╭─ Data for analysis

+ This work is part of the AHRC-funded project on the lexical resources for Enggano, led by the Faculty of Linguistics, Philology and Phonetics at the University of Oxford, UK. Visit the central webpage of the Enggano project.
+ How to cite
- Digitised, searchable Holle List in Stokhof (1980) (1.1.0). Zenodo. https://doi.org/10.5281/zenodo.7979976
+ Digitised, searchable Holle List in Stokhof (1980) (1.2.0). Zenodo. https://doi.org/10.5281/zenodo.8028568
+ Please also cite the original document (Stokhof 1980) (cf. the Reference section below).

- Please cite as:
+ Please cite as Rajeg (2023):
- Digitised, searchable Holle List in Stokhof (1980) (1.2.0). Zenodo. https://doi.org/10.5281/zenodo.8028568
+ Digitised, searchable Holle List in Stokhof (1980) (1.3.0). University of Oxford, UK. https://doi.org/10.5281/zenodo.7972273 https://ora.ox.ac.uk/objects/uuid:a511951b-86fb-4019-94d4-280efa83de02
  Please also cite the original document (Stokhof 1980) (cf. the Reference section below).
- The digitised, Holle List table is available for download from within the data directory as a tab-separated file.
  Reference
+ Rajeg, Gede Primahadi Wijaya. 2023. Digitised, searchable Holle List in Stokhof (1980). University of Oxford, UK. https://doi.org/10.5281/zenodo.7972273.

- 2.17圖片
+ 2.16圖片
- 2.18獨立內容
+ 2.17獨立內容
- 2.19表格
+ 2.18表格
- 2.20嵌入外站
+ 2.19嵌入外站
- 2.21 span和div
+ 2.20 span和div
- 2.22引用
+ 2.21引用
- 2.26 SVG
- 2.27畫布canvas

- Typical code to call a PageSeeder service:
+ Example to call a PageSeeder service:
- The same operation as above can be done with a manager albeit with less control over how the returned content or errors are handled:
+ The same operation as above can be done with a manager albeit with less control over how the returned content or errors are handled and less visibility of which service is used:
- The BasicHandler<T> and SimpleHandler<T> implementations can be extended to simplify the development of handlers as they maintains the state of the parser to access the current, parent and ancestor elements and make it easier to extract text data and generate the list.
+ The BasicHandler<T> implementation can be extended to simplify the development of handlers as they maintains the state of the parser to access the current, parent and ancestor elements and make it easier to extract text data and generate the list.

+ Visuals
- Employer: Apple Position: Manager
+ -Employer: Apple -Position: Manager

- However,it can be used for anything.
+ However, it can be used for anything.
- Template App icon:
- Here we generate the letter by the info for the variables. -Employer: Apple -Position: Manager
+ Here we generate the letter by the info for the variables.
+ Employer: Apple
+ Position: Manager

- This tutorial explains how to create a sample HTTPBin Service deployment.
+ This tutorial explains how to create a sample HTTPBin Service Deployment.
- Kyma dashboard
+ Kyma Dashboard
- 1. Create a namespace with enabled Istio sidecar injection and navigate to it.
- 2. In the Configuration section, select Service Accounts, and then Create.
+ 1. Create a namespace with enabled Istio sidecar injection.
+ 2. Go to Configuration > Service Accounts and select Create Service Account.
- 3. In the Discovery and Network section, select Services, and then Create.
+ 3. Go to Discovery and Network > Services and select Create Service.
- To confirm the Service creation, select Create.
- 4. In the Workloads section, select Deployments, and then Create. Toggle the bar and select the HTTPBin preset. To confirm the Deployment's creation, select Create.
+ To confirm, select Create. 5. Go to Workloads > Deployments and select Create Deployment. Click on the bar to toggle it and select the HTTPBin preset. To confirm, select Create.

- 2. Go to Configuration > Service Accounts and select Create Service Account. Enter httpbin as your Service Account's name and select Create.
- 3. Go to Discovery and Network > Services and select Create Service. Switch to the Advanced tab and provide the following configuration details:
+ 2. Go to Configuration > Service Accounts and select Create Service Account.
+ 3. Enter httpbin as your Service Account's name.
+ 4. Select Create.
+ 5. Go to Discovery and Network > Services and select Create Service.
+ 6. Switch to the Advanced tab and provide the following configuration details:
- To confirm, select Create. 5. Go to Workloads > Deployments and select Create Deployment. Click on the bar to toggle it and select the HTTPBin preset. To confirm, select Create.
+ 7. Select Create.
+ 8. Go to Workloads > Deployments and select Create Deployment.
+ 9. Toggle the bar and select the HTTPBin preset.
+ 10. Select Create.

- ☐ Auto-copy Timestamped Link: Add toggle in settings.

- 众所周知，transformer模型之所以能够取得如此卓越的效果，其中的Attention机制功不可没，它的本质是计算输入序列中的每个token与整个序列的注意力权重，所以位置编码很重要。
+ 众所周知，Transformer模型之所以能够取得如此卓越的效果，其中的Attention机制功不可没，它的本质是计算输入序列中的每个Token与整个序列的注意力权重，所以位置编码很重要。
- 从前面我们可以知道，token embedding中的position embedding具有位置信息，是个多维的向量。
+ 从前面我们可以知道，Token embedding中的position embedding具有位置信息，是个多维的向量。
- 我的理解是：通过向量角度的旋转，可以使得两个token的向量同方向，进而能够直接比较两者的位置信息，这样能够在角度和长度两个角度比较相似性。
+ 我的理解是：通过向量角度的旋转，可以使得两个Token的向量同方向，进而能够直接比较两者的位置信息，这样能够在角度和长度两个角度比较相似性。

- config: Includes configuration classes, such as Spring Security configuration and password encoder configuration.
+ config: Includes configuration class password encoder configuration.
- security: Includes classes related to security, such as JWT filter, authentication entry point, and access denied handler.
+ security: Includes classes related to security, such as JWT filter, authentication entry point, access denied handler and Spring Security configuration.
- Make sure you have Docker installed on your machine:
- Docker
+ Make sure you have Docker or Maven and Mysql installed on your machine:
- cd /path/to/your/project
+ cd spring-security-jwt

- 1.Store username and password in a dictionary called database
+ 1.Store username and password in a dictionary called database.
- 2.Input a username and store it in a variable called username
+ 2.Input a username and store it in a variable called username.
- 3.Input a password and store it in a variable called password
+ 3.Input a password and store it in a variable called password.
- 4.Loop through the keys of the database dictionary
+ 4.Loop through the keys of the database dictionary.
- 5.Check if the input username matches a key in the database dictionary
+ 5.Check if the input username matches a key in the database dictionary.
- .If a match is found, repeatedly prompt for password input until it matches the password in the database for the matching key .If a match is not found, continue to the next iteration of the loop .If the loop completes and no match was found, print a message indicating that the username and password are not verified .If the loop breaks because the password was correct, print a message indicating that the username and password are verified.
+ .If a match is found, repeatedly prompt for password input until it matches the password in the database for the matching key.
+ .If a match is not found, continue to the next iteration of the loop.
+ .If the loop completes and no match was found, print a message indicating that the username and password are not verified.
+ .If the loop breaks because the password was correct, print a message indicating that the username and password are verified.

╰─

*What you will do*. Your answer should be every line above that contains the word "Here".

*Output*.
- Here we generate the letter by the info for the variables. -Employer: Apple -Position: Manager
+ Here we generate the letter by the info for the variables.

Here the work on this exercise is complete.